Return every line from the one with "[106,877,148,895] logger ->" through the one with "[314,1012,340,1023] data; ->", inclusive, exactly as it appears below.

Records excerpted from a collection
-- Opening Marker --
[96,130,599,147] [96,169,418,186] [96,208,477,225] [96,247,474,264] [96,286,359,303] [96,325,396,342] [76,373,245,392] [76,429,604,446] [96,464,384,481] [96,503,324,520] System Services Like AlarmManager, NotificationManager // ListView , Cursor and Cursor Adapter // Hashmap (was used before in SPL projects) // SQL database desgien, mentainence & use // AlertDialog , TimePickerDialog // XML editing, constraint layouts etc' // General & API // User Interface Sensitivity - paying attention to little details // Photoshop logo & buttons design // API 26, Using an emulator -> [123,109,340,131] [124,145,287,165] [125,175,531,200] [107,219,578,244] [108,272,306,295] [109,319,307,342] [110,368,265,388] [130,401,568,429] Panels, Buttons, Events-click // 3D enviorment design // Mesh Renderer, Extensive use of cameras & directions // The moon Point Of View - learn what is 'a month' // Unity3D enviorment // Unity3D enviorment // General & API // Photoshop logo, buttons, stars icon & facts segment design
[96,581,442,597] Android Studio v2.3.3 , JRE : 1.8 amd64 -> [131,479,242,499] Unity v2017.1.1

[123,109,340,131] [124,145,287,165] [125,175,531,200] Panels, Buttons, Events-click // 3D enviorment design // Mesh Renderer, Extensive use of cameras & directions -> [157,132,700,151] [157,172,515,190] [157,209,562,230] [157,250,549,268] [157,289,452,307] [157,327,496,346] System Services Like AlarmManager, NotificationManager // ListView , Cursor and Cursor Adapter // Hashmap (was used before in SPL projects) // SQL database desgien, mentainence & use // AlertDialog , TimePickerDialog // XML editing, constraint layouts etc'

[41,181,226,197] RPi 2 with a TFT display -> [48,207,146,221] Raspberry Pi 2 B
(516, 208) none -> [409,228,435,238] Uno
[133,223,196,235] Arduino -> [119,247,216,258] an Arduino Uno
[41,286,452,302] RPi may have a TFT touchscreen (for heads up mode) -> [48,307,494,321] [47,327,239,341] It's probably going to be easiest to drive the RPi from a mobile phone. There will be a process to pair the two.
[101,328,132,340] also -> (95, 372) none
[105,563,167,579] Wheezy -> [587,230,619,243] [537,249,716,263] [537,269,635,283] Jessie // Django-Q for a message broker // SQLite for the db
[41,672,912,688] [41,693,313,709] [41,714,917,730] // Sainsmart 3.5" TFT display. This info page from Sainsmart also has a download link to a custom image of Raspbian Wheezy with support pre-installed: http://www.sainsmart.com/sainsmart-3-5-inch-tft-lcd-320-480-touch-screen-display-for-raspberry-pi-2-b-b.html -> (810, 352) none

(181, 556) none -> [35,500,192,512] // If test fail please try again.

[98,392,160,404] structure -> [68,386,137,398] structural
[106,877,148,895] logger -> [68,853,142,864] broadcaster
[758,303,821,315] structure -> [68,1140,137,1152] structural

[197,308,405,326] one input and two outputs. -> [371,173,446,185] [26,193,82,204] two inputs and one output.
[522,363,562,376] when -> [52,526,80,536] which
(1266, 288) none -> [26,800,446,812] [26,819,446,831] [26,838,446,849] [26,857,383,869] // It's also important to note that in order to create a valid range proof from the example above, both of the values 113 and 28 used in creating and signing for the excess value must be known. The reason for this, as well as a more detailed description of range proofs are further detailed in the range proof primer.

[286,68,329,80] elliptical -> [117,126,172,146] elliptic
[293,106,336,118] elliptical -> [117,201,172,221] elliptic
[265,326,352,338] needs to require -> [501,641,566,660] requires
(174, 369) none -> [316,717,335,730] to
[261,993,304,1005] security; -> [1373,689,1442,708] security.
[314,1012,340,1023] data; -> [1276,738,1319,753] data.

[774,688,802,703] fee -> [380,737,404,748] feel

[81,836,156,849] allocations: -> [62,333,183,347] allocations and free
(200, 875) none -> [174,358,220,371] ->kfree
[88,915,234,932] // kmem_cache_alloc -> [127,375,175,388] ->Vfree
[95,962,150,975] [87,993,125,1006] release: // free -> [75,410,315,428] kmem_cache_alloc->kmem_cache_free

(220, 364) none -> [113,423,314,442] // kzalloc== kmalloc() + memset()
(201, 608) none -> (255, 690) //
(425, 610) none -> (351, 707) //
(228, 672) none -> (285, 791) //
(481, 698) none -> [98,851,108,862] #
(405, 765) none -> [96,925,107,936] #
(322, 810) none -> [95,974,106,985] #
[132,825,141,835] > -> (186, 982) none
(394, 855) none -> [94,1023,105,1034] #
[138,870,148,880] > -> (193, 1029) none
-- Closing Marker --
* Written solution
[106,877,148,895] logger -> [68,853,142,864] broadcaster
[758,303,821,315] structure -> [68,1140,137,1152] structural

[197,308,405,326] one input and two outputs. -> [371,173,446,185] [26,193,82,204] two inputs and one output.
[522,363,562,376] when -> [52,526,80,536] which
(1266, 288) none -> [26,800,446,812] [26,819,446,831] [26,838,446,849] [26,857,383,869] // It's also important to note that in order to create a valid range proof from the example above, both of the values 113 and 28 used in creating and signing for the excess value must be known. The reason for this, as well as a more detailed description of range proofs are further detailed in the range proof primer.

[286,68,329,80] elliptical -> [117,126,172,146] elliptic
[293,106,336,118] elliptical -> [117,201,172,221] elliptic
[265,326,352,338] needs to require -> [501,641,566,660] requires
(174, 369) none -> [316,717,335,730] to
[261,993,304,1005] security; -> [1373,689,1442,708] security.
[314,1012,340,1023] data; -> [1276,738,1319,753] data.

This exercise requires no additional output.